It's not like you are using your starting battery for any loads between engine starting, so you only need enough to maintain that battery. Years ago I had a panel that was about 4" x 12". I used it to maintain a starting battery.

There's an article by Don Casey on boatus.com that talks about this:
Installing a Solar Panel to Maintain Batteries by Don Casey
Quote:
...
Wet-cell batteries self-discharge at about 1% per day-more in hot weather, less when it's cold. So to float charge the battery, i.e., maintain a full charge, we need an equivalent charge rate. For a 100-amp-hour battery, that means a solar panel with a daily output of about one amp-hour.
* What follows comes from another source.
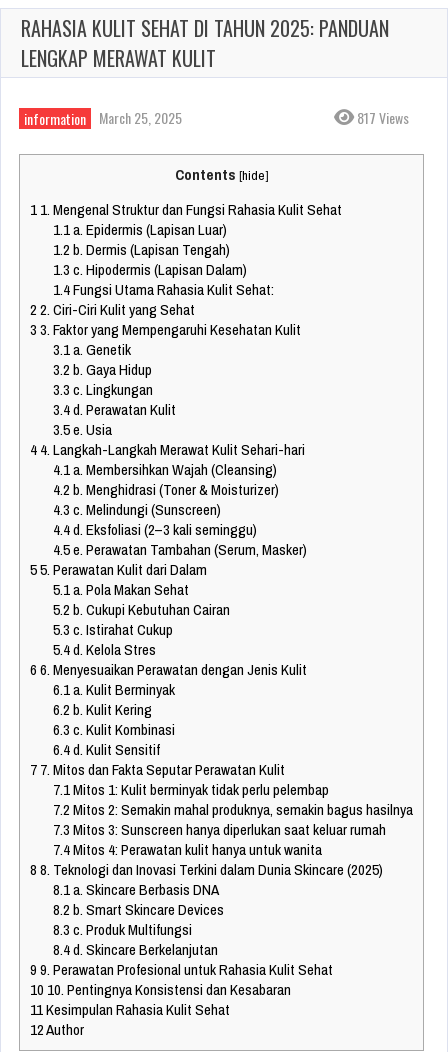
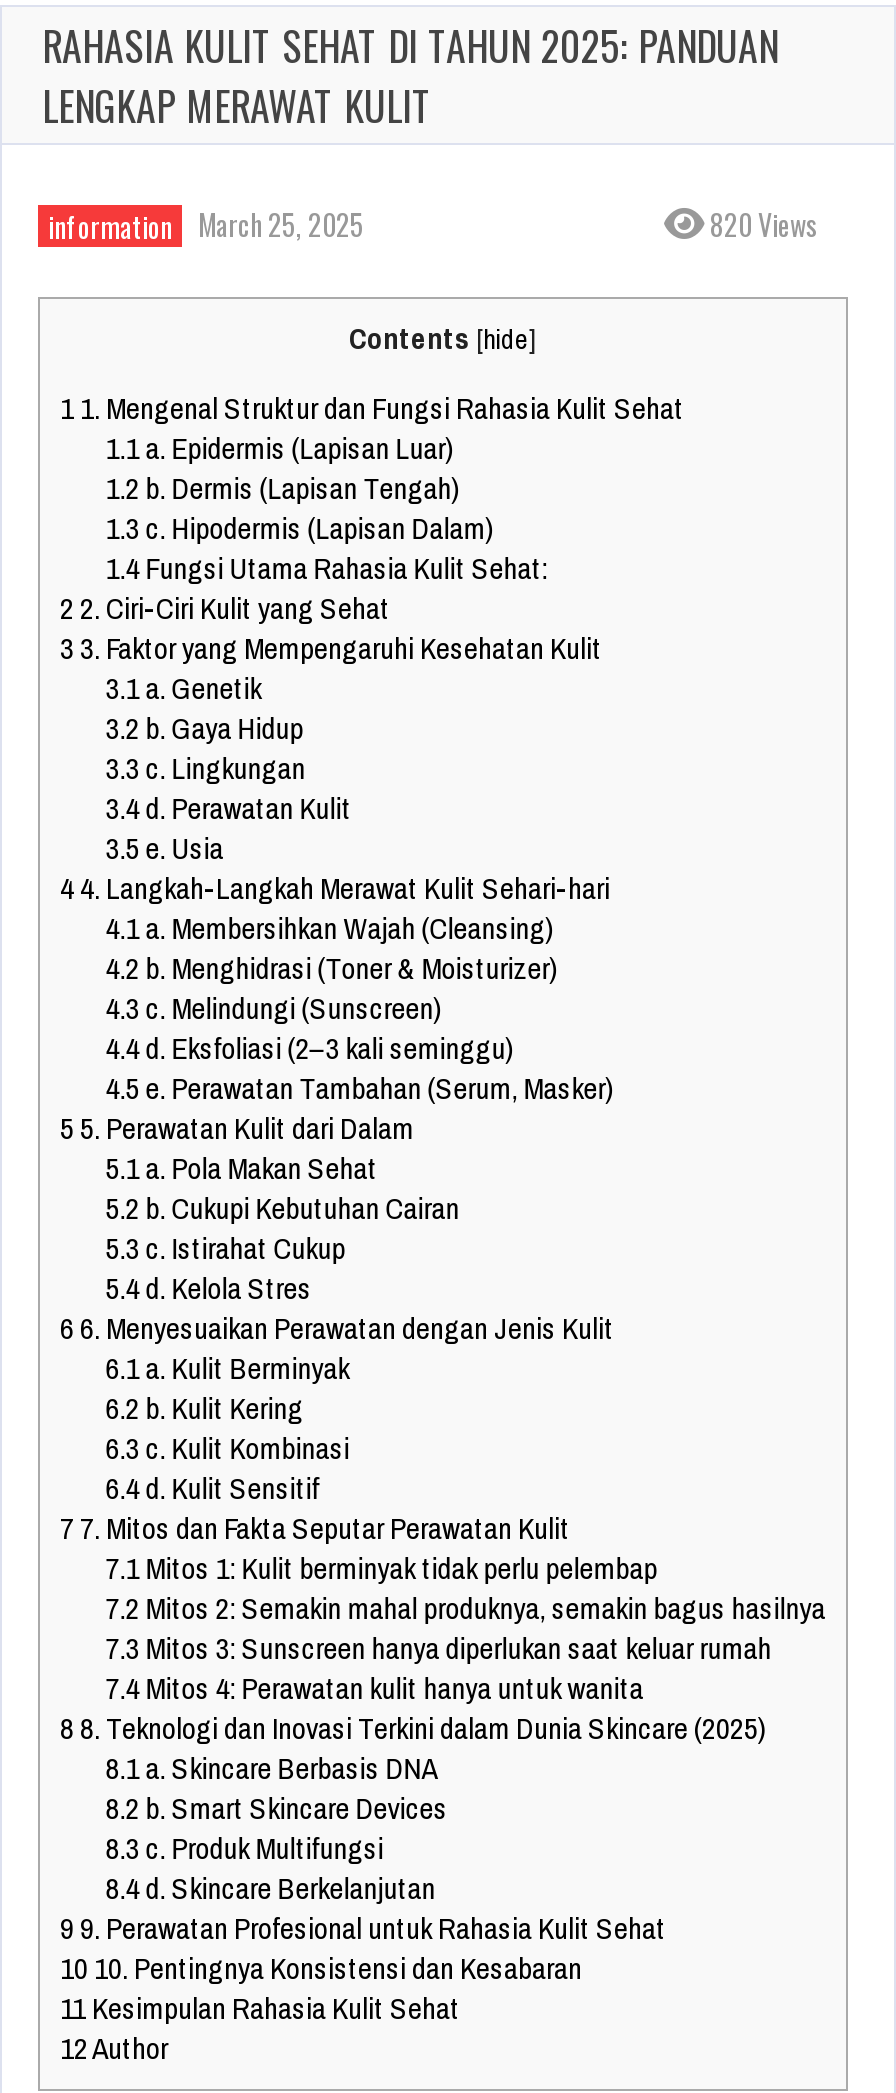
- 817 Views
+ 820 Views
Solar panels, however, are rated in watts. To determine the output current in amps, divide the watt rating by 15-the approximate true output voltage of a typical solar panel. Thus a five-watt panel has a maximum output of about 0.33 amps. But rated output only occurs at high noon; the rest of the time, the panel puts out less. Expect average output to be the equivalent of about five hours of rated output per day. That makes the expected daily output of a five-watt panel about 1.65 amp-hours (5 x 0.33).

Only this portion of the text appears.